▸ **Task instructions**: The job is to find each line of the records below that includes the word "radio" and copy it.

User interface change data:
════════════════════
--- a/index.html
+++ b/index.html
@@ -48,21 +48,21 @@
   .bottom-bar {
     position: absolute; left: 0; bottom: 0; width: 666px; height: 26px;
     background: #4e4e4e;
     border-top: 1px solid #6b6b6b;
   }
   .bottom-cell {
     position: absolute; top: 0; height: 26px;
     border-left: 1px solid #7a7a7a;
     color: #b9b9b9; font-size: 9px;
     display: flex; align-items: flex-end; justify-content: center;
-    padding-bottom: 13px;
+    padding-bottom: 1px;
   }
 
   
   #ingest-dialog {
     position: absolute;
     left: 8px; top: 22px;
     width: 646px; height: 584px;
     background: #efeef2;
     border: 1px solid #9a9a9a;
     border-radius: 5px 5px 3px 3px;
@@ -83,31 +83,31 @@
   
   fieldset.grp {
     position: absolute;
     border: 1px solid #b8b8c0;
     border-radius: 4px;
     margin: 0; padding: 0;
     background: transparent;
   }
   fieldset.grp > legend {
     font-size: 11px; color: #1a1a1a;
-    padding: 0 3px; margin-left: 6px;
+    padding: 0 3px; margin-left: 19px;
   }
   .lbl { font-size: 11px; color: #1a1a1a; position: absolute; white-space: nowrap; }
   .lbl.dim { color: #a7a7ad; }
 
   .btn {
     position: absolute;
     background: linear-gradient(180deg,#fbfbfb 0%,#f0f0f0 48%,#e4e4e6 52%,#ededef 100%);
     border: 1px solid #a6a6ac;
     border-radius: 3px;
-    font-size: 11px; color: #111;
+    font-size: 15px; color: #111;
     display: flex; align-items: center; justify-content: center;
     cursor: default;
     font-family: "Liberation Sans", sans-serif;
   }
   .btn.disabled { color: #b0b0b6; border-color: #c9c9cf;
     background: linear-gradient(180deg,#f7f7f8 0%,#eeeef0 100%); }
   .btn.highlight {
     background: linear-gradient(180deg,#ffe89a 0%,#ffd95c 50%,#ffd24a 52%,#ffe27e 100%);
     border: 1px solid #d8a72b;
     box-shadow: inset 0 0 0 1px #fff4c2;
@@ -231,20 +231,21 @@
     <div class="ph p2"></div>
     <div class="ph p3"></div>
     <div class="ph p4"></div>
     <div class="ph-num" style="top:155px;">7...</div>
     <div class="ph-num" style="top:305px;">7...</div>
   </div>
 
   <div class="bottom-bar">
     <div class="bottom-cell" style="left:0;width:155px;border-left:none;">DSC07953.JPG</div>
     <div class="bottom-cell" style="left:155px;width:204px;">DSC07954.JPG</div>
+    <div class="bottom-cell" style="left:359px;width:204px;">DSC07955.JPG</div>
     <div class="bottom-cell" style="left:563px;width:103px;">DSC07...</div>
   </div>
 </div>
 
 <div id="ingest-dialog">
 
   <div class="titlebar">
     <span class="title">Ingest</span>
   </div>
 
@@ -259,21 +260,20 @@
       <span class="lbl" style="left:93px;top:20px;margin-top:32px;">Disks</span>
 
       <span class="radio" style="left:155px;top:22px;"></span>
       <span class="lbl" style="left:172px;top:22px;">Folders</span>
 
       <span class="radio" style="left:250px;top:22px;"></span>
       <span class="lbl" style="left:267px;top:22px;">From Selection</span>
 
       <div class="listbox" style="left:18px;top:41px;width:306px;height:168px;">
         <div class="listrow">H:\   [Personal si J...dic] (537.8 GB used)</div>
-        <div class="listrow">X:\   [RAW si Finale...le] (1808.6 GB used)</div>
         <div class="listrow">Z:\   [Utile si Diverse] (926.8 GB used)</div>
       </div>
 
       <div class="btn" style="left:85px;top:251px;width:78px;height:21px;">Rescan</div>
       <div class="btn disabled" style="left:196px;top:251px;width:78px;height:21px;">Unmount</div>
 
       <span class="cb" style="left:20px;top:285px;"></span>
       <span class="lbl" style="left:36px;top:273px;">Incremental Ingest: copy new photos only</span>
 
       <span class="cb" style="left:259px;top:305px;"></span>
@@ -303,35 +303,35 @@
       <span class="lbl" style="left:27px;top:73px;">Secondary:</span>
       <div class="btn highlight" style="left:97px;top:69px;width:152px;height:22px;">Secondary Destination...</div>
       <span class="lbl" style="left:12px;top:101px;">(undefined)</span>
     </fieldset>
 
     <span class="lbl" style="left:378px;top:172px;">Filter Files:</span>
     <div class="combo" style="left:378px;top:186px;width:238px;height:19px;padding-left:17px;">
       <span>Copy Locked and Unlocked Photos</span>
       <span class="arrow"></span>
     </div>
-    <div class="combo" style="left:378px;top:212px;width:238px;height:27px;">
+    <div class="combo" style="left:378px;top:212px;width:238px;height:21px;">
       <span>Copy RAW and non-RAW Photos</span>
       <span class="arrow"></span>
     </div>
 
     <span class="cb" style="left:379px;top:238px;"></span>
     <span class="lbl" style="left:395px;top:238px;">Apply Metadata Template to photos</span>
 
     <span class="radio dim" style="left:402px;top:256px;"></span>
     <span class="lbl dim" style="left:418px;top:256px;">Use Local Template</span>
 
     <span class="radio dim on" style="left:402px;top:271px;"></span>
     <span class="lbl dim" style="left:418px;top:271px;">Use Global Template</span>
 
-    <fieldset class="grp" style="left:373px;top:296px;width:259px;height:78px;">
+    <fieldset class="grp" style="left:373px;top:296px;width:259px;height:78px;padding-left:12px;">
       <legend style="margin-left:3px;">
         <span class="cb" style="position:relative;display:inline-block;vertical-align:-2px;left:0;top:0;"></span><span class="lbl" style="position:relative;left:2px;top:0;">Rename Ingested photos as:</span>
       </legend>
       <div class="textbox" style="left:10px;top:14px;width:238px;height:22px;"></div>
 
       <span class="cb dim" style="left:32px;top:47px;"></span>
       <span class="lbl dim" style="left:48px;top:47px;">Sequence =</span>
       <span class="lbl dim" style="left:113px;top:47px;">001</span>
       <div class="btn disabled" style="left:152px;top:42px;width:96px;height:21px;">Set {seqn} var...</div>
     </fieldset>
════════════════════
▸ **Written response**:
       <span class="radio" style="left:155px;top:22px;"></span>
       <span class="radio" style="left:250px;top:22px;"></span>
     <span class="radio dim" style="left:402px;top:256px;"></span>
     <span class="radio dim on" style="left:402px;top:271px;"></span>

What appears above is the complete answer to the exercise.